穿戴精铁鳞甲、腹部挂白钢护兜的西北大营士兵三人一排,面色肃穆,疾行中经过此地。
有一位骑蒙古马的年轻参将不下马,就这么弯腰空手朝胡商索要了一块羊皮,身手颇矫健,稳稳当当坐回马上擦拭佩刀。他这把刀是同为武将的叔叔送与他的,锦鞘利刃,漂亮又实用。

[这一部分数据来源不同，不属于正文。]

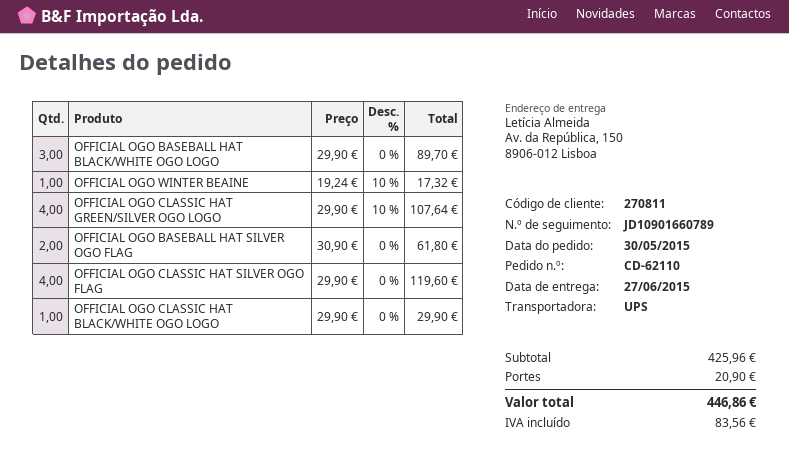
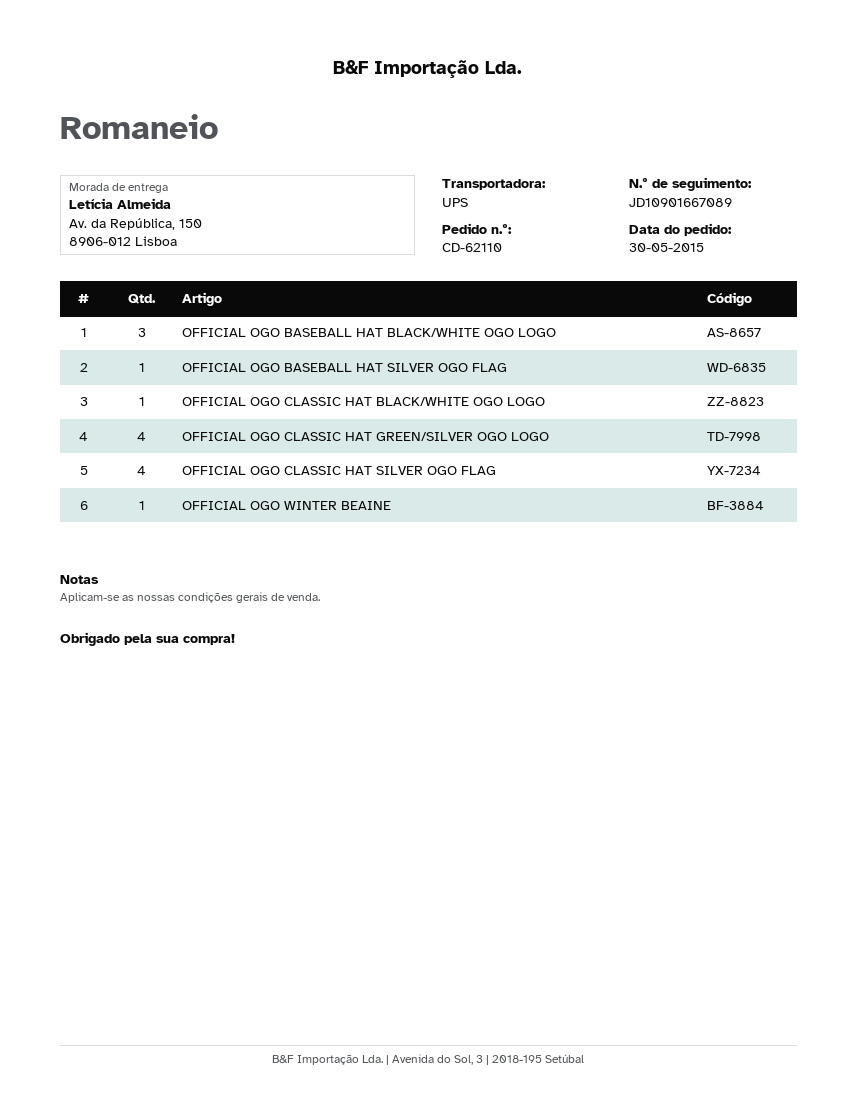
tracking number: JD10901660789 -> JD10901667089
OFFICIAL OGO BASEBALL HAT SILVER OGO FLAG: 2 -> 1

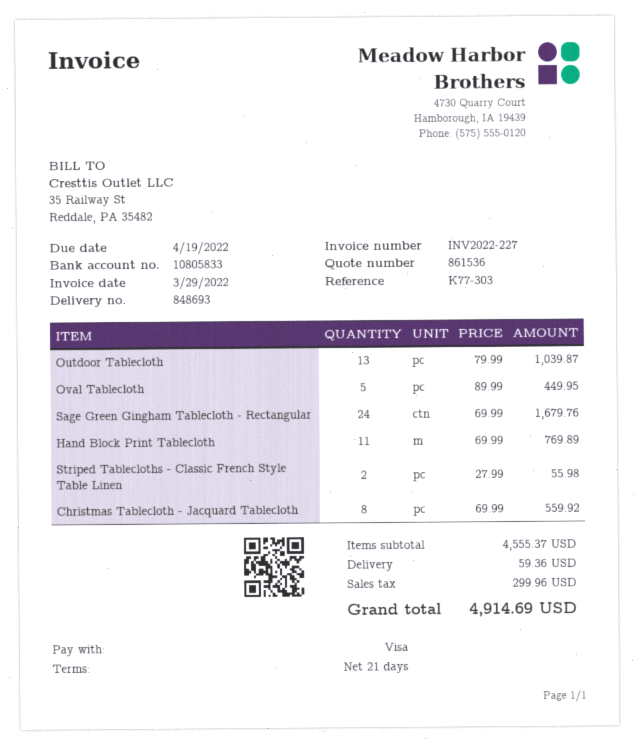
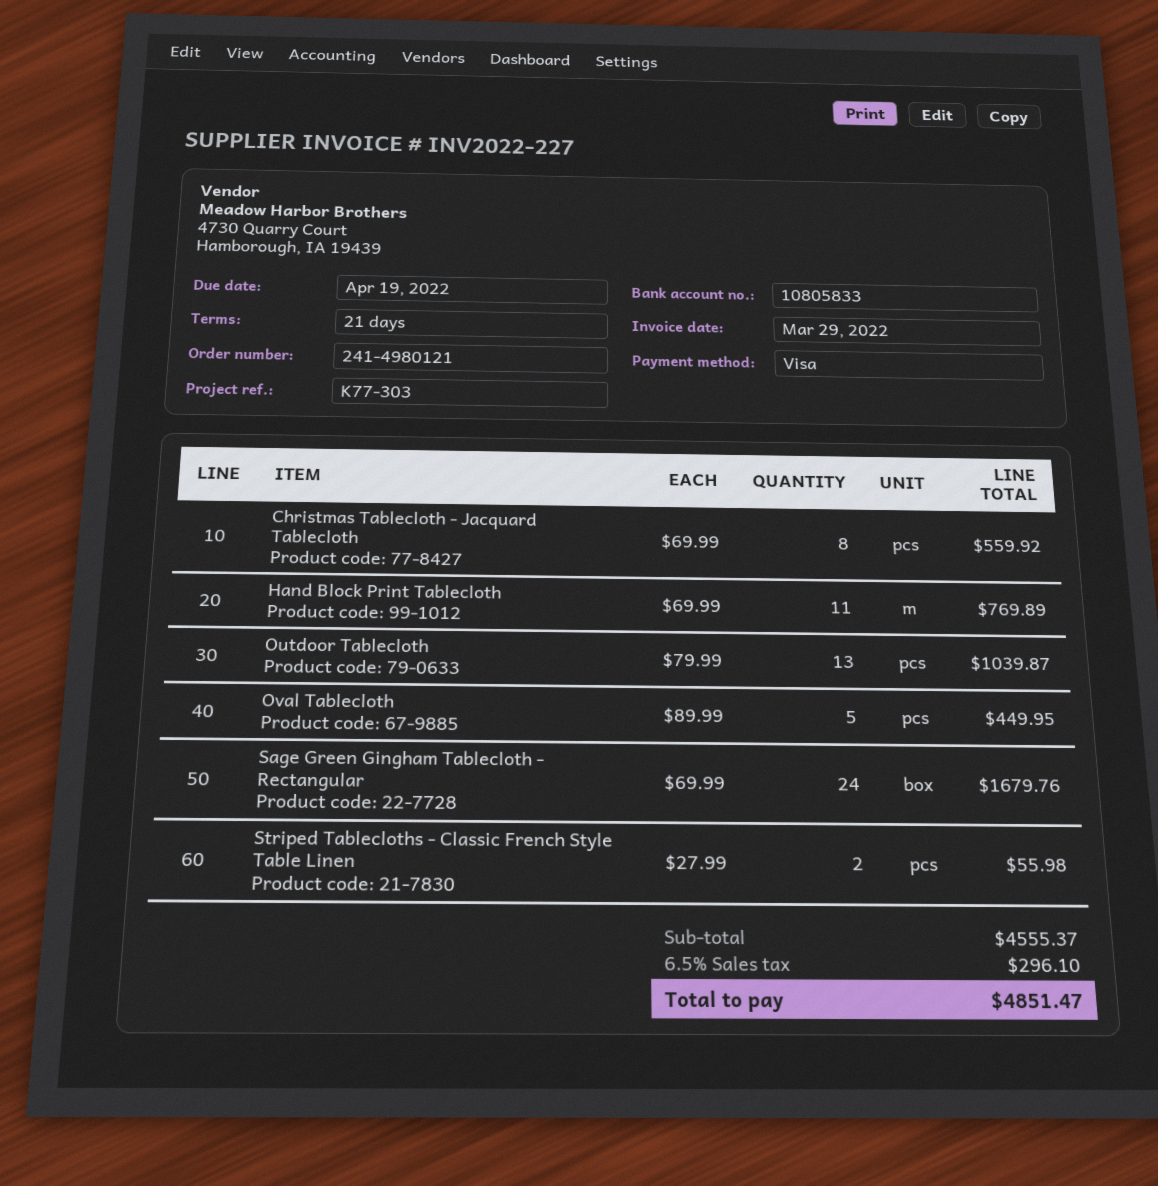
shipping: 59.36 -> none
tax: 299.96 -> 296.10
total: 4914.69 -> 4851.47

“那个欃枪醒了没有?”随后又出现一个蓄山羊胡的中年参将,两人相熟,一阵挤眉弄眼。
“不清楚咯。他吃不吃得惯咱们自酿的高粱酒都不要紧,误了厉将军的时辰,军法处置就是。”
“厉将军为人正派,必教训他,越狠毒才越显得公正。哈哈哈!该!”
“他那小白脸的模样,浑身禁军的铜臭味,我头一个看不惯,是该吃点教训。”
中年参将摸了摸腹部鼓囊囊的六块肌肉,“嘿嘿,这叫接风洗尘,也叫下马威。”
两人说笑罢,点点头,隔空碰个拳,各自归队检查手下士兵的行装,心里皆有些不服气。
这年头,是个姓赵的都能骑到他们头上撒尿了!
赵斐之、赵恭之是有本事有战绩的,赵老将军他们也佩服敬爱,但一个不知原本姓甚名谁的阿猫阿狗,借讨好陛下“横空出世”,搁谁谁服气啊!军营可不是耍威风、拼长相的地方!
年轻些的参将叫陆汉,牵着缰绳带领众人往厉将军指定的扎营地方赶,提前两刻抵达。
厉将军的总军师是蜀人,因仰慕先贤诸葛亮,所以常是羽扇纶巾打扮,轻笑道:
“陆将军,一路辛苦!大将在营帐内备了饭,有你最爱的马肉——从鞑靼那夺来的。”